-- Study material follows --
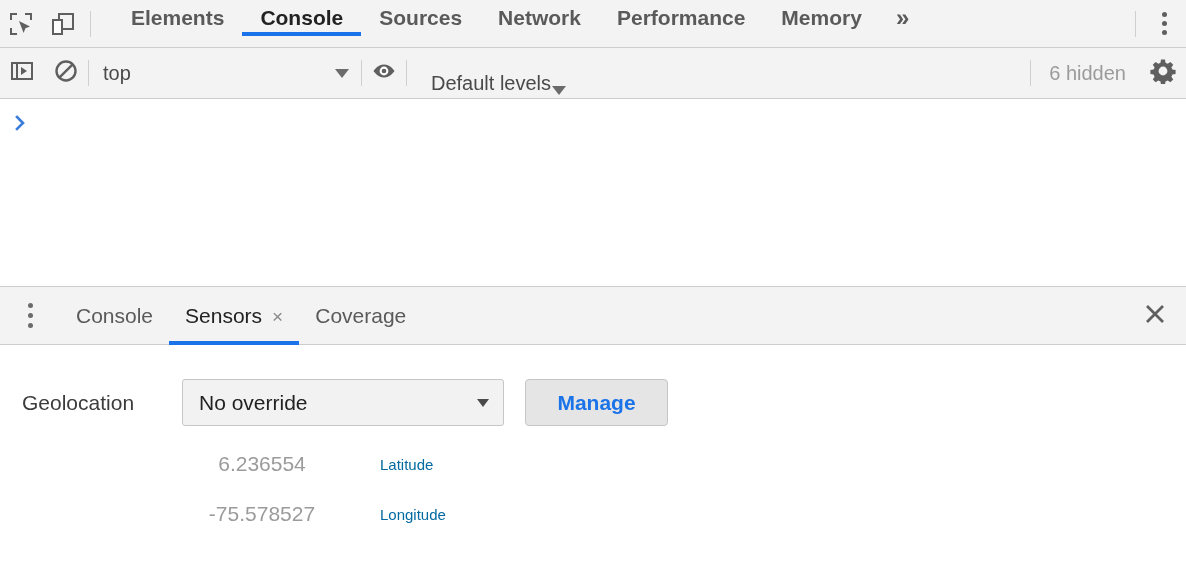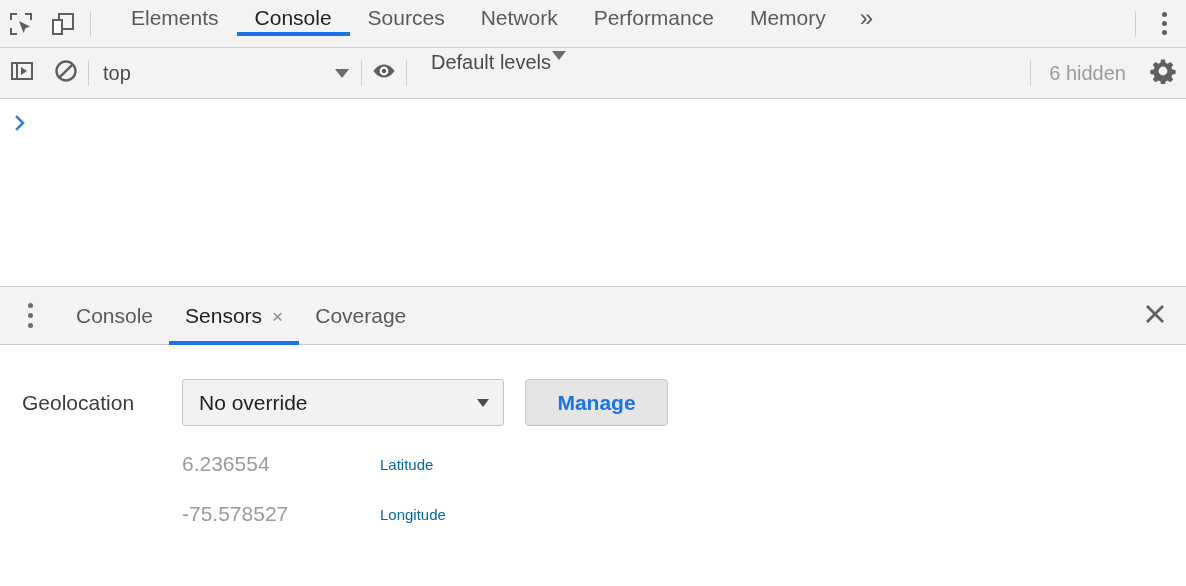--- a/index.html
+++ b/index.html
@@ -58,6 +58,7 @@
     height: 36px;
     box-sizing: border-box;
     white-space: nowrap;
+    font-weight: bold;
   }
   .mtab.active { color: #222222; }
   .mtab.active::after {

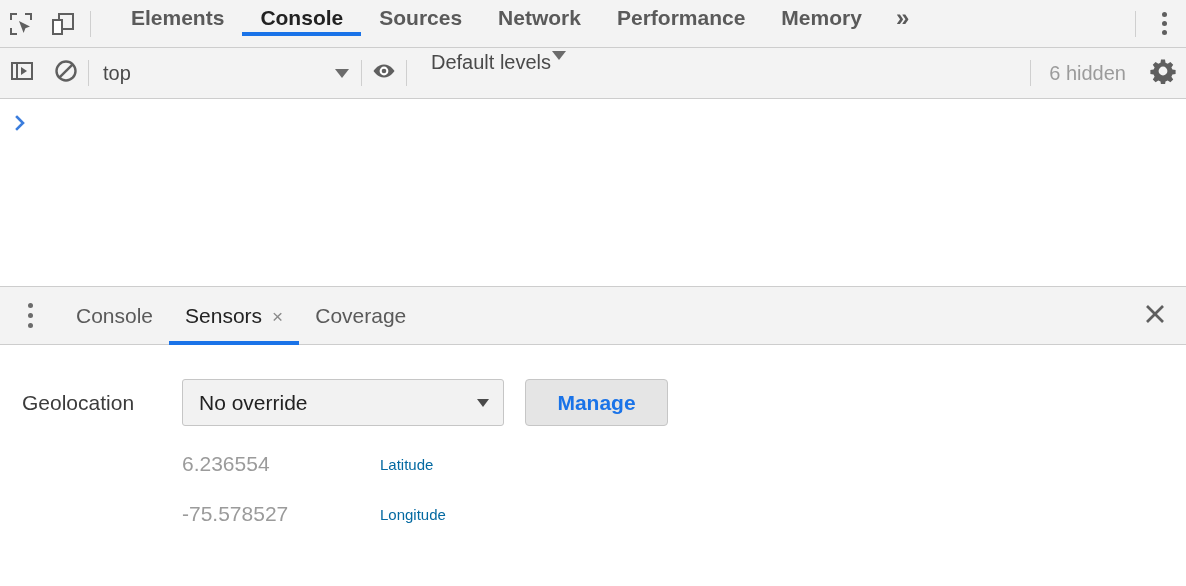--- a/index.html
+++ b/index.html
@@ -144,7 +144,7 @@
   .filter-input::placeholder { color: #9b9b9b; opacity: 1; }
   .levels-select {
     display: flex;
-    align-items: flex-start;
+    align-items: flex-end;
     gap: 1px;
     height: 44px;
     padding: 0 14px;

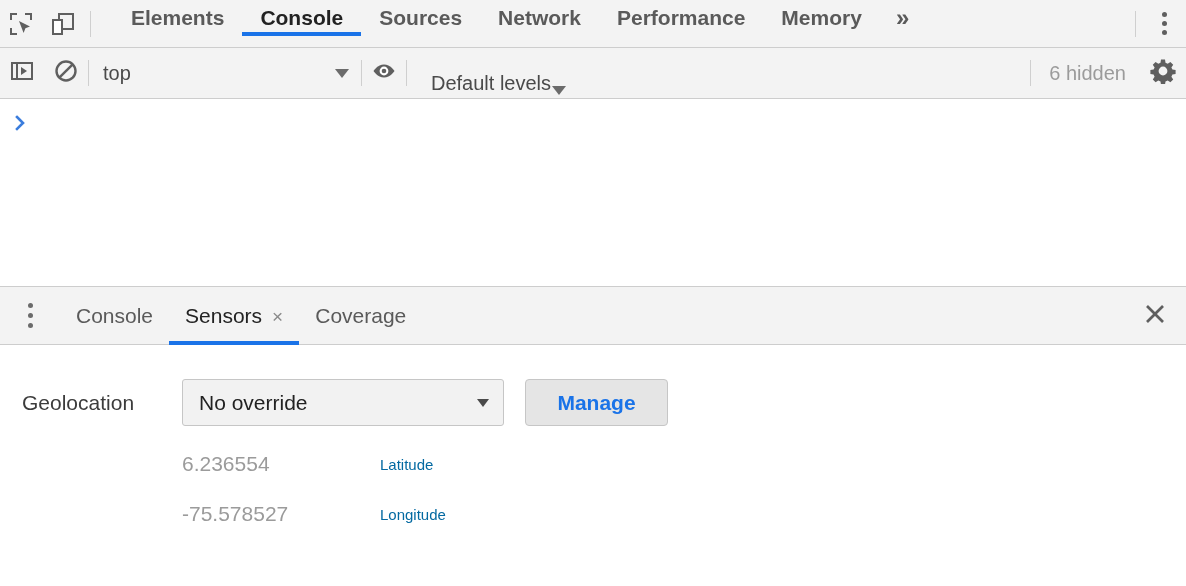--- a/index.html
+++ b/index.html
@@ -338,7 +338,7 @@
   .coord-row.second { }
   .coord-value {
     width: 160px;
-    text-align: left;
+    text-align: center;
     font-size: 21px;
     color: #9b9b9b;
     flex: none;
-- Study material concluded --
About this task: Lines from the entries that contain the word "active" are what the answer must hold.

Result of the exercise:
   .mtab.active { color: #222222; }
   .mtab.active::after {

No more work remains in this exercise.